* _WHAT YOU HAVE TO DO_:
Below are the records; collect from them each line containing the string "none".

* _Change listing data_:
BEGIN

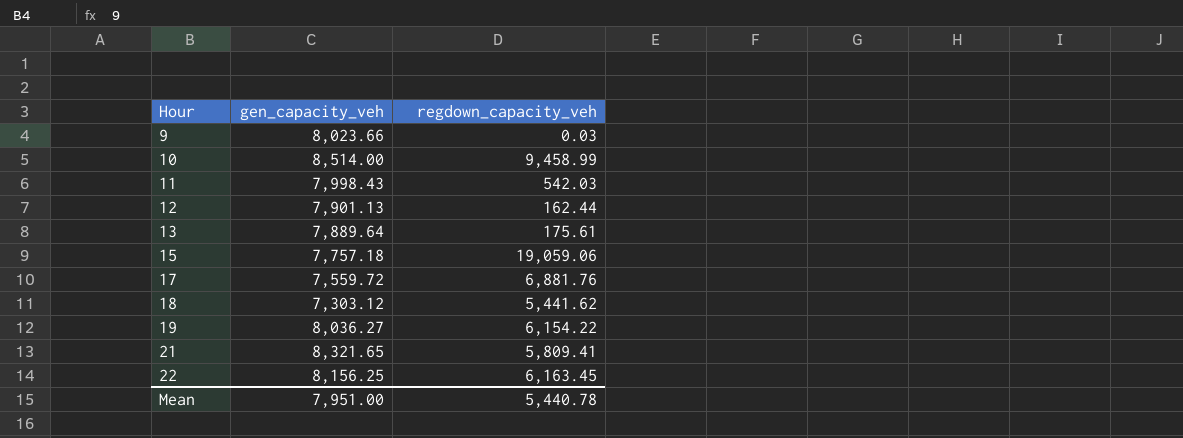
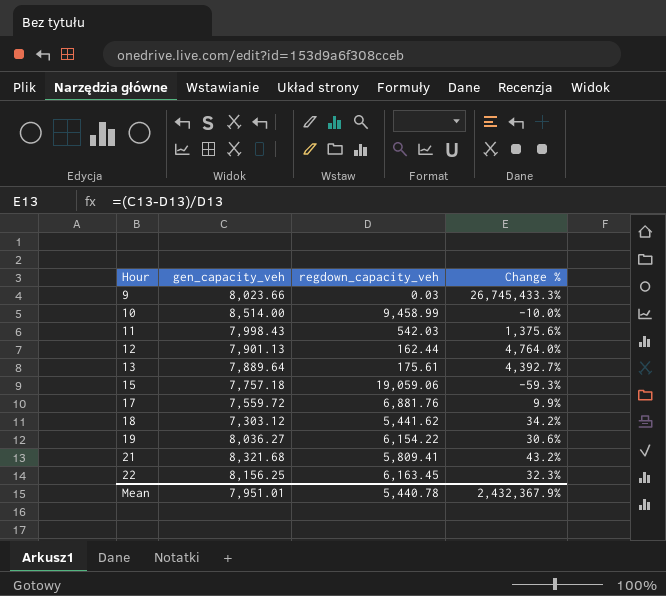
column Change % | formula: none -> ([gen_capacity_veh] - [regdown_capacity_veh]) / [regdown_capacity_veh]
21 | gen_capacity_veh: 8,321.65 -> 8,321.68
Mean | gen_capacity_veh: 7,951.00 -> 7,951.01

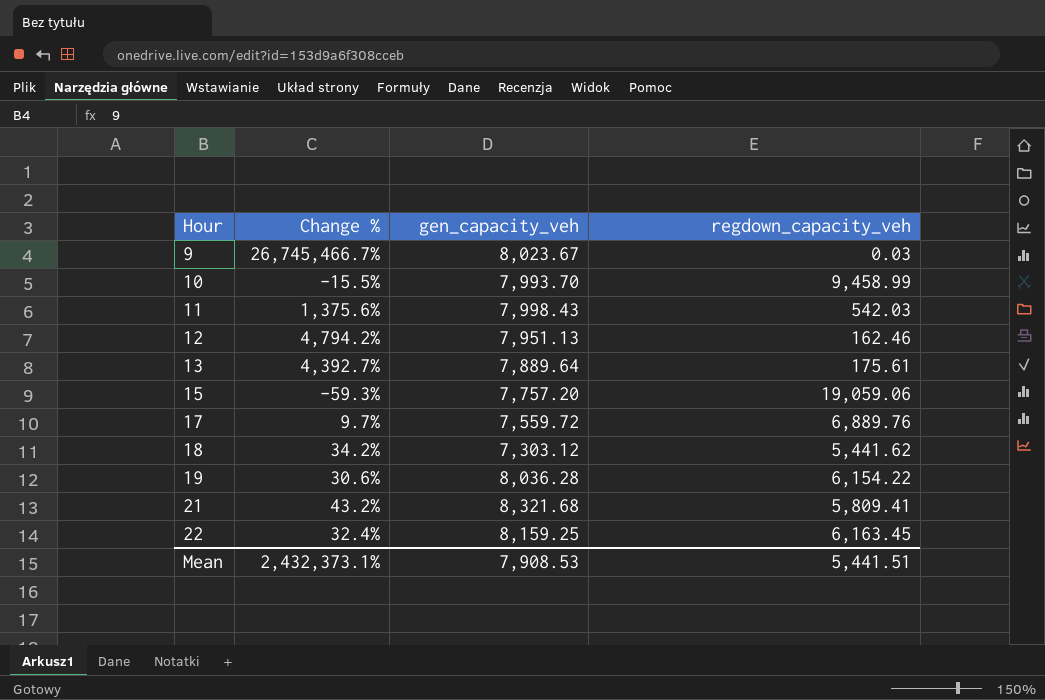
column Change % | position: 4 -> 2
9 | Change %: 26,745,433.3% -> 26,745,466.7%
9 | gen_capacity_veh: 8,023.66 -> 8,023.67
10 | Change %: -10.0% -> -15.5%
10 | gen_capacity_veh: 8,514.00 -> 7,993.70
12 | Change %: 4,764.0% -> 4,794.2%
12 | gen_capacity_veh: 7,901.13 -> 7,951.13
12 | regdown_capacity_veh: 162.44 -> 162.46
15 | gen_capacity_veh: 7,757.18 -> 7,757.20
17 | Change %: 9.9% -> 9.7%
17 | regdown_capacity_veh: 6,881.76 -> 6,889.76
19 | gen_capacity_veh: 8,036.27 -> 8,036.28
22 | Change %: 32.3% -> 32.4%
22 | gen_capacity_veh: 8,156.25 -> 8,159.25
Mean | Change %: 2,432,367.9% -> 2,432,373.1%
Mean | gen_capacity_veh: 7,951.01 -> 7,908.53
Mean | regdown_capacity_veh: 5,440.78 -> 5,441.51

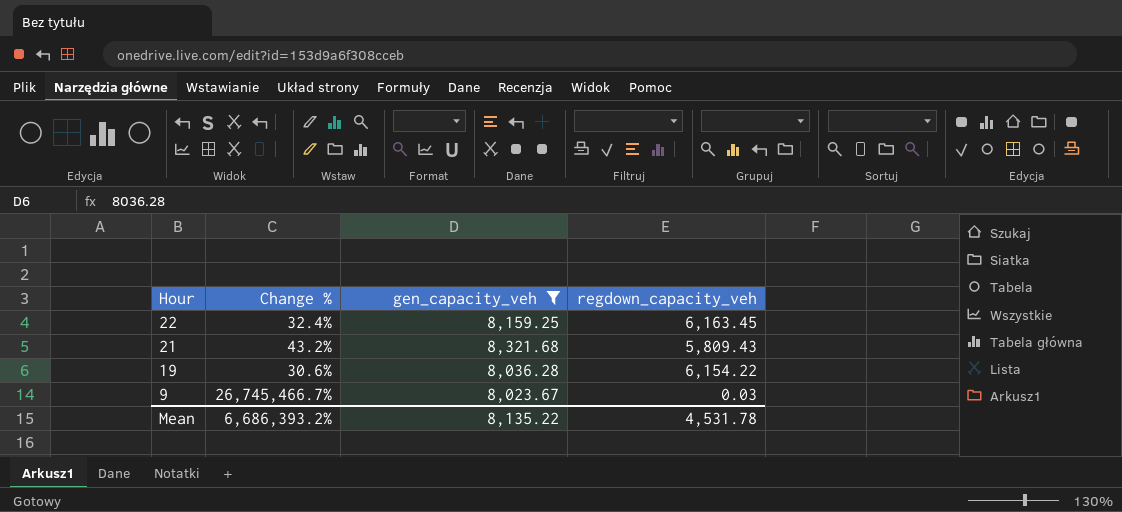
filter: none -> gen_capacity_veh >= 8,023.67
row order: Hour ascending -> Hour descending
21 | regdown_capacity_veh: 5,809.41 -> 5,809.43
Mean | Change %: 2,432,373.1% -> 6,686,393.2%
Mean | gen_capacity_veh: 7,908.53 -> 8,135.22
Mean | regdown_capacity_veh: 5,441.51 -> 4,531.78

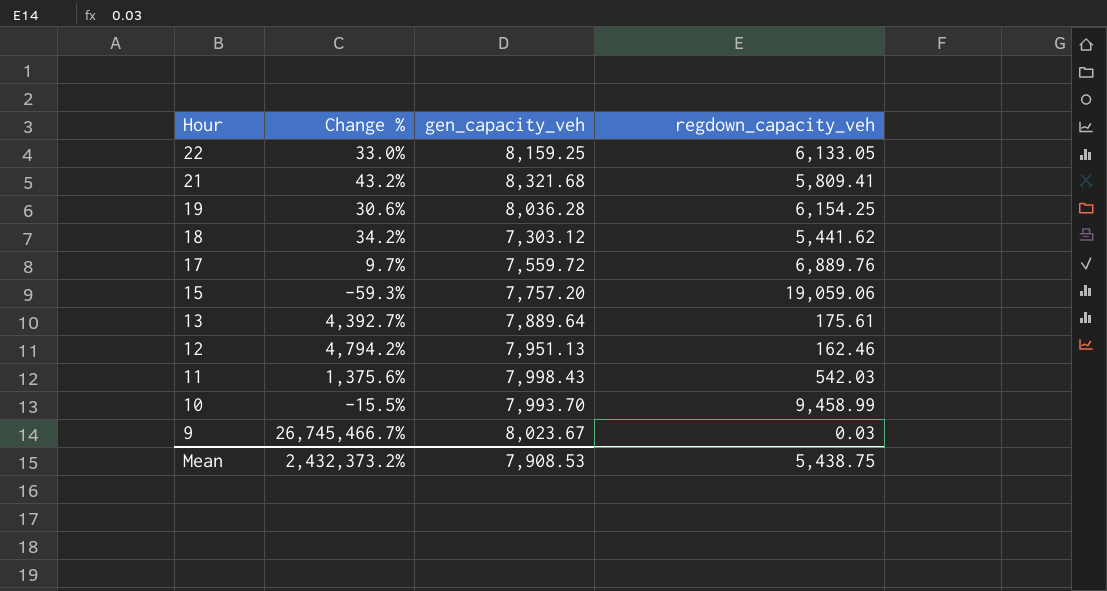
filter: gen_capacity_veh >= 8,023.67 -> none
22 | Change %: 32.4% -> 33.0%
22 | regdown_capacity_veh: 6,163.45 -> 6,133.05
21 | regdown_capacity_veh: 5,809.43 -> 5,809.41
19 | regdown_capacity_veh: 6,154.22 -> 6,154.25
Mean | Change %: 6,686,393.2% -> 2,432,373.2%
Mean | gen_capacity_veh: 8,135.22 -> 7,908.53
Mean | regdown_capacity_veh: 4,531.78 -> 5,438.75

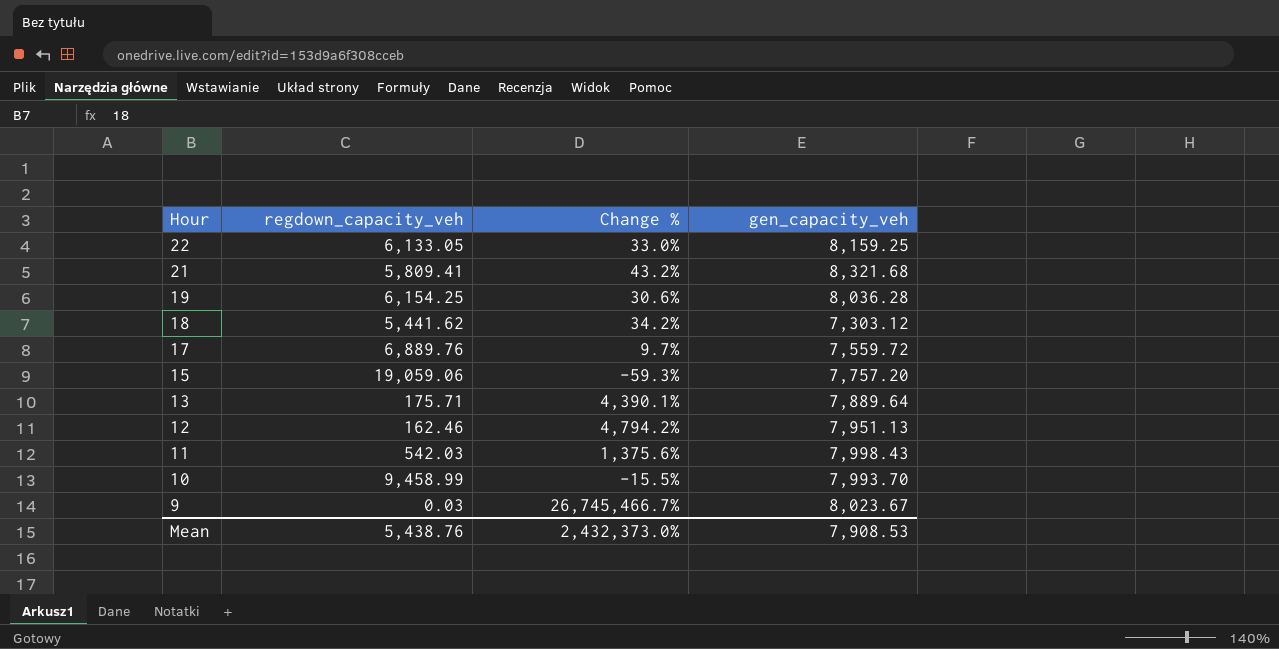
column regdown_capacity_veh | position: 4 -> 2
13 | regdown_capacity_veh: 175.61 -> 175.71
13 | Change %: 4,392.7% -> 4,390.1%
Mean | regdown_capacity_veh: 5,438.75 -> 5,438.76
Mean | Change %: 2,432,373.2% -> 2,432,373.0%

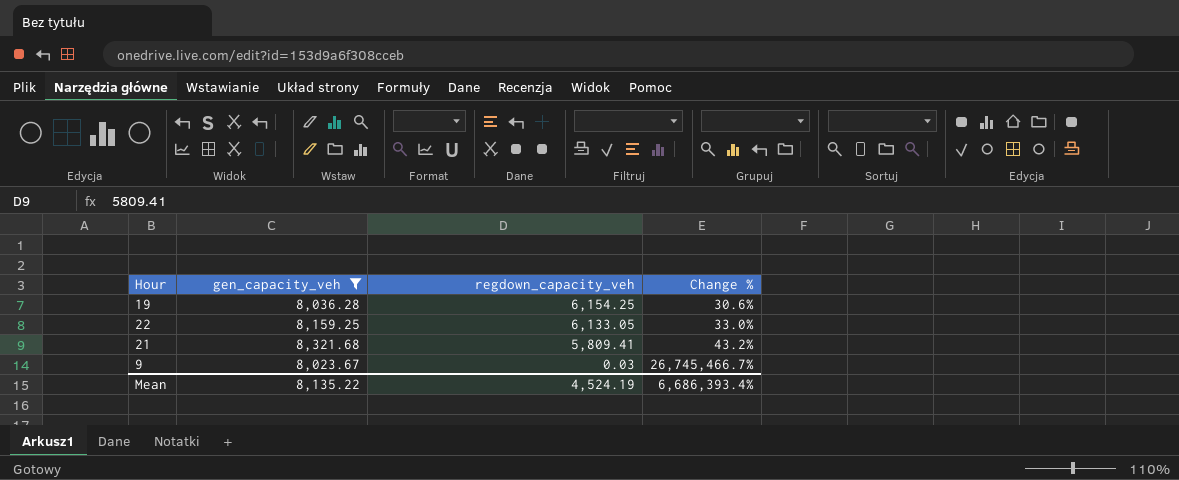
filter: none -> gen_capacity_veh >= 8,023.67
row order: Hour descending -> regdown_capacity_veh descending
column gen_capacity_veh | position: 4 -> 2
Mean | gen_capacity_veh: 7,908.53 -> 8,135.22
Mean | regdown_capacity_veh: 5,438.76 -> 4,524.19
Mean | Change %: 2,432,373.0% -> 6,686,393.4%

END

* _RESULT FOR THIS TASK_:
column Change % | formula: none -> ([gen_capacity_veh] - [regdown_capacity_veh]) / [regdown_capacity_veh]
filter: none -> gen_capacity_veh >= 8,023.67
filter: gen_capacity_veh >= 8,023.67 -> none
filter: none -> gen_capacity_veh >= 8,023.67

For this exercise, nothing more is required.